Specific predictions for the combined effect of mood, task difficulty, and hedonic incentive were depicted in Figure 1: When the hedonic incentive of success is low, the magnitude of justified effort is also low. Up to this relatively low level of maximally justified resources, the effort-related cardiovascular response is determined by the informational mood impact: If a task is objectively easy, people in a negative mood mobilize higher resources than people in a positive mood; if a task is objectively difficult, people in a negative mood tend to mobilize little effort. By contrast, when success promises high hedonic incentives, higher resources are justified. Those
Initial support for the idea that positive hedonic incentive justifies high effort was reported by Gendolla and Krüsken (2002b).
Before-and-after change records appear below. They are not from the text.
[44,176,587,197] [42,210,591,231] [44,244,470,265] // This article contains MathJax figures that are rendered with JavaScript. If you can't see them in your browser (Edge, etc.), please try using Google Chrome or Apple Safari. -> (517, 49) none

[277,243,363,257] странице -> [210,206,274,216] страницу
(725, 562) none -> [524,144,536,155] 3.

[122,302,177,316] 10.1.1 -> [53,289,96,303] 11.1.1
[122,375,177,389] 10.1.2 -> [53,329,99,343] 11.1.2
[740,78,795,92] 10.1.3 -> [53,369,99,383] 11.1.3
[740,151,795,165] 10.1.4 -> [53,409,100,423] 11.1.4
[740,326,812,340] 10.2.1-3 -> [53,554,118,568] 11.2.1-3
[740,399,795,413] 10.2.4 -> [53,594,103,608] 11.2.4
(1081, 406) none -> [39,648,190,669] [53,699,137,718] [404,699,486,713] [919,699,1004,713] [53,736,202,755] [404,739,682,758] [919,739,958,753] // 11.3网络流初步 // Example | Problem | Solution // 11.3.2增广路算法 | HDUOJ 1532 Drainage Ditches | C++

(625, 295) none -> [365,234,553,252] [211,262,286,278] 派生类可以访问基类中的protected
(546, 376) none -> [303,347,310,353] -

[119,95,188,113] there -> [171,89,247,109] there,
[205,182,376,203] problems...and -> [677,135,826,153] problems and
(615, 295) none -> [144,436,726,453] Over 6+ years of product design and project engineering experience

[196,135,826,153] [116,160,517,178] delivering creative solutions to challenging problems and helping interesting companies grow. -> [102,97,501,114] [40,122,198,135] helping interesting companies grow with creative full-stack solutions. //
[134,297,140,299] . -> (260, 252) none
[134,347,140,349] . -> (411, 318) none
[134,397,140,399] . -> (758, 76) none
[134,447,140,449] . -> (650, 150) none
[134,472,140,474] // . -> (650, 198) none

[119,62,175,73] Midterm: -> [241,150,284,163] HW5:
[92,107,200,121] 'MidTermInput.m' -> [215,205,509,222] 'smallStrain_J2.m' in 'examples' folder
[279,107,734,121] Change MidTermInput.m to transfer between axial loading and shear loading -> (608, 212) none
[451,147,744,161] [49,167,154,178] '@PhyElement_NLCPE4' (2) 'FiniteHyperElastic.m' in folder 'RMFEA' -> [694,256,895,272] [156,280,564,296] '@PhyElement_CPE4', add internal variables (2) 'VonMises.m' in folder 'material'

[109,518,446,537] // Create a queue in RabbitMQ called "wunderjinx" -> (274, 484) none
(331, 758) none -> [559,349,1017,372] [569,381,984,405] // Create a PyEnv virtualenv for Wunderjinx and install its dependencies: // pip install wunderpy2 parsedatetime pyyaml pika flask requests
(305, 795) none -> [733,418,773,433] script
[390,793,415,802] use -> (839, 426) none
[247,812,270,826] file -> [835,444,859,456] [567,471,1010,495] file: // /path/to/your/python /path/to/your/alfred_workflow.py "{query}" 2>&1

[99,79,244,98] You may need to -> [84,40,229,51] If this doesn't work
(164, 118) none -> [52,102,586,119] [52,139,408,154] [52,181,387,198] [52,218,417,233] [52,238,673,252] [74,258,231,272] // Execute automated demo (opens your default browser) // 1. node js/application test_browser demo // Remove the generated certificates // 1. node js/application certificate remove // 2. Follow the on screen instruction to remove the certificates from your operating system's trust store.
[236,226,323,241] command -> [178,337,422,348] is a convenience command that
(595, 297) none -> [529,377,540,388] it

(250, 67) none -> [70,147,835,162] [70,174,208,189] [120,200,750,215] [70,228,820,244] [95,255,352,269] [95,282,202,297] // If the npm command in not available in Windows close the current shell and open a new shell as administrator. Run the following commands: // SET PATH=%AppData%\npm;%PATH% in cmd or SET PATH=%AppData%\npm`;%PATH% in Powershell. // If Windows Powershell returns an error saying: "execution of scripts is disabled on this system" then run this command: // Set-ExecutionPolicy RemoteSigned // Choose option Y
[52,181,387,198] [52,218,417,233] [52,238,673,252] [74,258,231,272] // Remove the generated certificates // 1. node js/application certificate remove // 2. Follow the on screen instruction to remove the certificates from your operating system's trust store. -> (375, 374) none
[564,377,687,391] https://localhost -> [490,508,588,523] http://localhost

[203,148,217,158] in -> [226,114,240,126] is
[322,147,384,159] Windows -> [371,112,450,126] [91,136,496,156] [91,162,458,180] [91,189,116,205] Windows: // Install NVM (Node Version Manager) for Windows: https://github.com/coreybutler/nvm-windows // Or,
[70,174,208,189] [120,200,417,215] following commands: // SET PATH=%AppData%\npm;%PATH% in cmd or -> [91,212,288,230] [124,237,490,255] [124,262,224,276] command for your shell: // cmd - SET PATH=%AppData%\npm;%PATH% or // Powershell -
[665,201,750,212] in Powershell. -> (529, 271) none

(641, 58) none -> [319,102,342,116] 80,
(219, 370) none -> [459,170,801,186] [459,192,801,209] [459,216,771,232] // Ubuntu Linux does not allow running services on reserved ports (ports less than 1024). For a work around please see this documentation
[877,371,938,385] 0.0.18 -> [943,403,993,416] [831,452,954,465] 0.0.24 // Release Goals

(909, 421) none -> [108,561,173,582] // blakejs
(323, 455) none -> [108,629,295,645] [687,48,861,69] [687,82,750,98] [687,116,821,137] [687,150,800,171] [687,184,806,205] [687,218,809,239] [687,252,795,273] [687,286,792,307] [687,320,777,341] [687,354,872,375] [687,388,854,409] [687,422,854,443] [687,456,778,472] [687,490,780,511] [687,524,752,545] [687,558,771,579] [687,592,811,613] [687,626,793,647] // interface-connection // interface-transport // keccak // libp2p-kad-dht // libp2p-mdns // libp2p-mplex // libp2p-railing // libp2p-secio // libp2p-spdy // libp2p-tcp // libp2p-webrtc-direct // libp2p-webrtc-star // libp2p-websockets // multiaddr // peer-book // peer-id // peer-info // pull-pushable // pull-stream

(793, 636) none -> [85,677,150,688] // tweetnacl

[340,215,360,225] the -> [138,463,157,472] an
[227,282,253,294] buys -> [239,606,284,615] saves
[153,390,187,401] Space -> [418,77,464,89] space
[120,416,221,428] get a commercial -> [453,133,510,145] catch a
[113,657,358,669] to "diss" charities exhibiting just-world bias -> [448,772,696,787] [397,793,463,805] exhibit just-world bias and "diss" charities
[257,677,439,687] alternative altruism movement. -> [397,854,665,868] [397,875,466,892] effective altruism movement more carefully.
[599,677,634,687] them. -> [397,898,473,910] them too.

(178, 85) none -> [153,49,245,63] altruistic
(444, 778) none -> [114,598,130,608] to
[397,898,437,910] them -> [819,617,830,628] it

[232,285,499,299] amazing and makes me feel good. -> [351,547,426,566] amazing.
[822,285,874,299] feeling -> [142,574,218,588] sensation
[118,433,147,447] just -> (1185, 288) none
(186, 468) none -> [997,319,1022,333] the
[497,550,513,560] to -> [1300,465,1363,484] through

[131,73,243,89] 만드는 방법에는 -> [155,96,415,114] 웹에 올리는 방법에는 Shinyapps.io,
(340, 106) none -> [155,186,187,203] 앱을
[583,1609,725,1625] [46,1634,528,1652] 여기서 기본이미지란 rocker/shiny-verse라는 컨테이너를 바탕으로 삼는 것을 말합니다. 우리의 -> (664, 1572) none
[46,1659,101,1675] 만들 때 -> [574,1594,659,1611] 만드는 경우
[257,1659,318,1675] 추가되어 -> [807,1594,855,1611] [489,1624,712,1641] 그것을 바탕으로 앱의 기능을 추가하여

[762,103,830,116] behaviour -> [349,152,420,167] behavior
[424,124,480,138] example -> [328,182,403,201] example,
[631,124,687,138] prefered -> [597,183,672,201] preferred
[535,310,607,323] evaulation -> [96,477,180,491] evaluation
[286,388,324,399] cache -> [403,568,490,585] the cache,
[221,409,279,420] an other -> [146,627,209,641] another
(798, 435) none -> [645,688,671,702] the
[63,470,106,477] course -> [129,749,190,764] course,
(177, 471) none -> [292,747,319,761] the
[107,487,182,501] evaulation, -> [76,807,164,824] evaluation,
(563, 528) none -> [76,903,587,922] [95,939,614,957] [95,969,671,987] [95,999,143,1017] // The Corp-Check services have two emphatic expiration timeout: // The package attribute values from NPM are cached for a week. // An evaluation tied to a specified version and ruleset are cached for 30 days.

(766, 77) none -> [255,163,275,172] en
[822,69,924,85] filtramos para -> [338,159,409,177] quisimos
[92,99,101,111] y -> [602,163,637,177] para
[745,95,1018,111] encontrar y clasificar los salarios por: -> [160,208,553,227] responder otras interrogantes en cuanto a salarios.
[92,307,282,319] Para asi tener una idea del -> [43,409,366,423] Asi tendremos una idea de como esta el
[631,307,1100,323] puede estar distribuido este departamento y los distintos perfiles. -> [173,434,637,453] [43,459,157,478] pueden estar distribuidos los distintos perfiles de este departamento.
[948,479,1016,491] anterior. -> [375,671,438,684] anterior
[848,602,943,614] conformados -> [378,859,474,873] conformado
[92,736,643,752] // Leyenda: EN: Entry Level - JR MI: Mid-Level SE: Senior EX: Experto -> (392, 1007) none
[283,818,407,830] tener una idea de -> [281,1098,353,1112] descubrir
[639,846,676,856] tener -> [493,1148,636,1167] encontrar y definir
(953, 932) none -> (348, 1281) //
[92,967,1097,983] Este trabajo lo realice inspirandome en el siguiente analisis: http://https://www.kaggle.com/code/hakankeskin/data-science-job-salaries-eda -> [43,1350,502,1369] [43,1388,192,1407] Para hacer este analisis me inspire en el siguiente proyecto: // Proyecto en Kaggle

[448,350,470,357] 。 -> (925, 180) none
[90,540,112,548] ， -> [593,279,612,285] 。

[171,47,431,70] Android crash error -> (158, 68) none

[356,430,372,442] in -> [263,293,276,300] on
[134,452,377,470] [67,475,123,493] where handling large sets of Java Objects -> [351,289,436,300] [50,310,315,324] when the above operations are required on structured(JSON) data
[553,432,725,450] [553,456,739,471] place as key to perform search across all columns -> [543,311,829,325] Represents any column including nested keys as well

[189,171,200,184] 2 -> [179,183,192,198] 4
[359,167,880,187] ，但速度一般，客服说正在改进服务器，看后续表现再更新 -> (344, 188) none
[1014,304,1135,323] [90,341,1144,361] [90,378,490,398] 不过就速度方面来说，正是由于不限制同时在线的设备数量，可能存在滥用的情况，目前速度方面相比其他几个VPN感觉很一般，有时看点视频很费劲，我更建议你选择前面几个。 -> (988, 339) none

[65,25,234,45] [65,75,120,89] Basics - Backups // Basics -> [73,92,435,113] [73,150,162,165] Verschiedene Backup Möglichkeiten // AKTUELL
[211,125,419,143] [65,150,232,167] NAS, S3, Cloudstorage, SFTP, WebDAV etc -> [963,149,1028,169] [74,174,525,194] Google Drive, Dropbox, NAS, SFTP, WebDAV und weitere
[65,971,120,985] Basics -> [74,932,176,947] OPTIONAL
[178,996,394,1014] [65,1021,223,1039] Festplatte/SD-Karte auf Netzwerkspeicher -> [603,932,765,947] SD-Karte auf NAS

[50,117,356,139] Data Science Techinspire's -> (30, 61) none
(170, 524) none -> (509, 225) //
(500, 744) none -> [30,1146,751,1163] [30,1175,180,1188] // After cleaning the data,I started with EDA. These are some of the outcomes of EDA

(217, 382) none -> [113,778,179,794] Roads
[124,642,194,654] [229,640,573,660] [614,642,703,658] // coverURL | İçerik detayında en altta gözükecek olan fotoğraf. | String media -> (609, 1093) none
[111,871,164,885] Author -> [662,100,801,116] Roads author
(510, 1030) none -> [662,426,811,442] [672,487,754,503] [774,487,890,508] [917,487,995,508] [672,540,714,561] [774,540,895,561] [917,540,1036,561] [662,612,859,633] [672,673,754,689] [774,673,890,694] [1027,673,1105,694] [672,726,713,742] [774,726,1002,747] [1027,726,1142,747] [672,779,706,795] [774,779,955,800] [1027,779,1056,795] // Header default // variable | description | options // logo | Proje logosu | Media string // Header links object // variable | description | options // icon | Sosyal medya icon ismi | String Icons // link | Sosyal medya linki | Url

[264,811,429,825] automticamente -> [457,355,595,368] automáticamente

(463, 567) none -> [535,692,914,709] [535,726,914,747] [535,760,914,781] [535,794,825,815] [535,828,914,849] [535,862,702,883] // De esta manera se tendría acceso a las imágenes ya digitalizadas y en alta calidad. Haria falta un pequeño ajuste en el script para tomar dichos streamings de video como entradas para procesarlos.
In those studies, pleasant performance-contingent consequences of success (listening to elating music) could eliminate the effort deficit of individuals who faced a difficult task in a negative mood: SBP reactivity was the strongest when participants in a negative mood worked on a difficult memory task and expected positive hedonic consequences of success. Another experiment by Silvestrini and Gendolla (2009a) also simultaneously manipulated mood, task difficulty, and hedonic incentive to test the impact of hedonic incentive more directly. After habituation and manipulation of happy vs. sad moods, participants performed either an easy or a difficult memory task with either pleasant or unpleasant consequences of success. In the high-hedonic-incentive condition, participants were promised the presentation of a comedy video in the case of success. By contrast, they expected to see a distressing video after success in the low—in fact, negative—hedonic incentive condition. As depicted in Figure 3, SBP reactivity during task performance described the predicted pattern: When low hedonic incentive was contingent upon success, SBP reactivity revealed the crossover interaction pattern anticipated for the joint effect of mood and objective task difficulty. However, when the hedonic incentive of success was high, the SBP reactivity of participants in the negative-mood/difficult-task condition increased significantly. Here, the positive incentive justified the very high effort that was perceived as necessary. Consequently, effort was very high.

Responses of systolic blood pressure (SBP) in mmHG during the performance on an easy versus difficult memory task in a positive versus a negative mood under conditions of hedonically positive vs. negative incentive in the experiment by Silvestrini and Gendolla (2009a). Positive values represent higher effort. Copyright by Elsevier. Reproduced with permission.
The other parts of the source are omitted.